AP-COMP 221: Critical Thinking in Data Science

Abstract

We investigate how credit-scoring systems might disproportionately impact vulnerable groups in receiving loans and credit lines by assessing their use of different sensitive demographic attributes (age, gender, marital status, education). Using a dataset of credit default behavior of Taiwanese credit card holders, we implemented three machine learning methods commonly used in literature for credit default studies (logistic regression, random forest, kNN), trained once on the set of features, and then on the set of features with the sensitive attributes removed. We find that there are negligible difference in accuracy for the models with and without sensitive attributes, raising questions of why these sensitive attributes were collected in the first place. We further find that our classifier exhibits disparate impact bias, erroneously flagging people with a high school education as likely to default more often than people with higher degrees.

Introduction

Much of the recent success of machine learning in a number of domains has been attributed to the emergence of large datasets, giving rise to adages such as “the more data, the better.” Accordingly, providers of prediction services, notably credit-scoring companies, have broadened the range of information they use to construct their models. At the same time, algorithmic decision-making systems in high-stakes scenarios have attracted increased scrutiny, as civil society and academia have raised concerns about algorithmic bias.

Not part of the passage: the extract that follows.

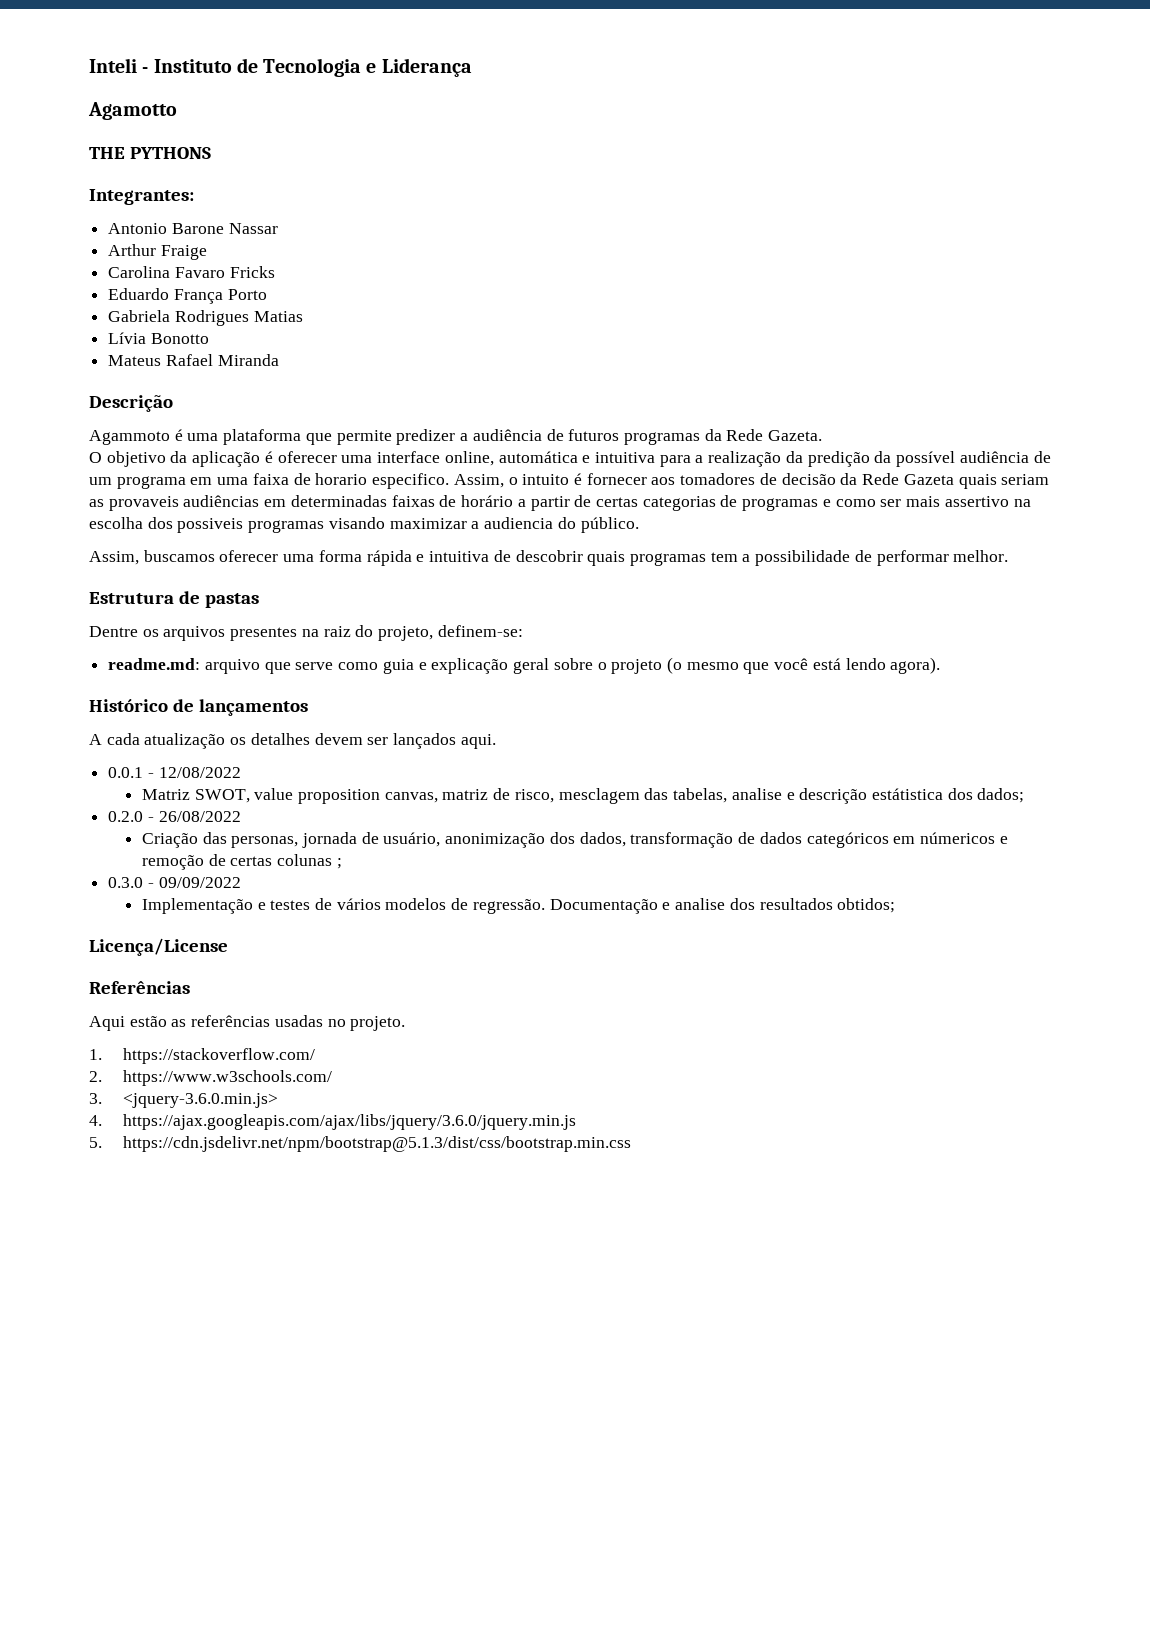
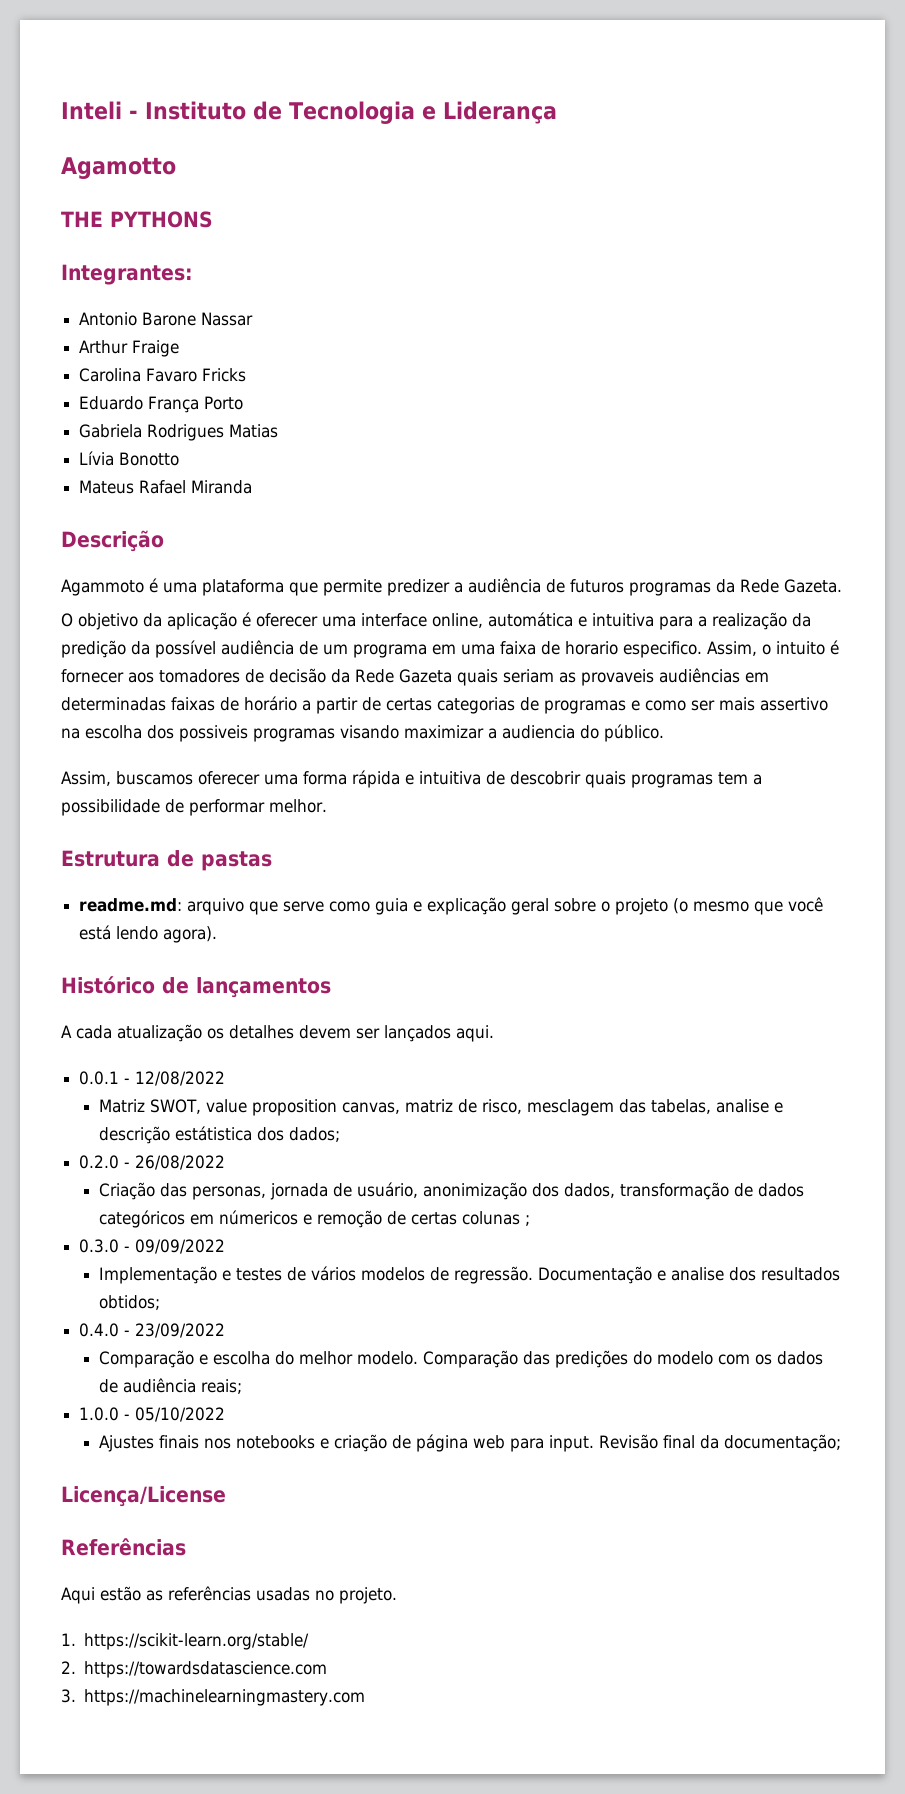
[89,625,523,641] // Dentre os arquivos presentes na raiz do projeto, definem-se: -> (272, 861) none
(896, 905) none -> [79,1323,226,1338] [98,1350,823,1368] [98,1378,242,1394] [79,1407,226,1422] [98,1434,841,1452] // 0.4.0 - 23/09/2022 // Comparação e escolha do melhor modelo. Comparação das predições do modelo com os dados de audiência reais; // 1.0.0 - 05/10/2022 // Ajustes finais nos notebooks e criação de página web para input. Revisão final da documentação;
[122,1048,315,1064] https://stackoverflow.com/ -> [84,1633,310,1650] https://scikit-learn.org/stable/
[122,1070,332,1086] https://www.w3schools.com/ -> [84,1661,328,1678] https://towardsdatascience.com
[122,1093,278,1108] [89,1114,576,1130] [89,1136,631,1152] <jquery-3.6.0.min.js> // 4. https://ajax.googleapis.com/ajax/libs/jquery/3.6.0/jquery.min.js // 5. https://cdn.jsdelivr.net/npm/bootstrap@5.1.3/dist/css/bootstrap.min.css -> [84,1689,366,1706] https://machinelearningmastery.com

In this paper, we investigate how credit-scoring systems that make use of a number of sensitive demographic attributes might disproportionately impact vulnerable groups in receiving loans and credit lines, by analyzing dataset of default behavior of Taiwanese credit-card holders.

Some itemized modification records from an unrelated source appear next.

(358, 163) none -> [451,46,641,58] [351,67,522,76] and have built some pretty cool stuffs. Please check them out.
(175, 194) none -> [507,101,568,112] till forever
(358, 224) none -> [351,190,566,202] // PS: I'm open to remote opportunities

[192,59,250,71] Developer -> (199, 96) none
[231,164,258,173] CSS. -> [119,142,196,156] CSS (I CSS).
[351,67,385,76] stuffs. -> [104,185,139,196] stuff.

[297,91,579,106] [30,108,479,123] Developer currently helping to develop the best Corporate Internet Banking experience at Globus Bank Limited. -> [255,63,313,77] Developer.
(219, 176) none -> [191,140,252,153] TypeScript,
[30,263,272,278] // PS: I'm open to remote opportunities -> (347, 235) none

In the United States, the Equal Credit Opportunity Act (ECOA) enacted by Congress in 1974 prohibits credit discrimination based certain protected categories, such as race, age, or marital status [1,2]. While this information may be collected by creditors, it cannot be used in order to make decisions about whether to offer credit, or to determine the terms of the credit. ECOA applies to decisions made by algorithms just as much as to those made by people.

Yet, as economic status is known to be heavily correlated with protected attributes, such as race, ECOA expectedly does not remove all differences in treatment between subpopulations when it comes to loan refusals, credit card limits, etc. Women in the United States, for example, tend to have lower credit limits than men, due to the gender gap in annual income. Consequently, they tend to spend a higher percentage of their credit limit, which in turn negatively impacts their credit score. [3] This phenomenon could therefore easily lead to runaway feedback loops that entrench existing inequalities. It is an instance of disparate impact, where a "formally neutral" system adversely affects certain groups of people without its designers having explicitly intended such outcomes.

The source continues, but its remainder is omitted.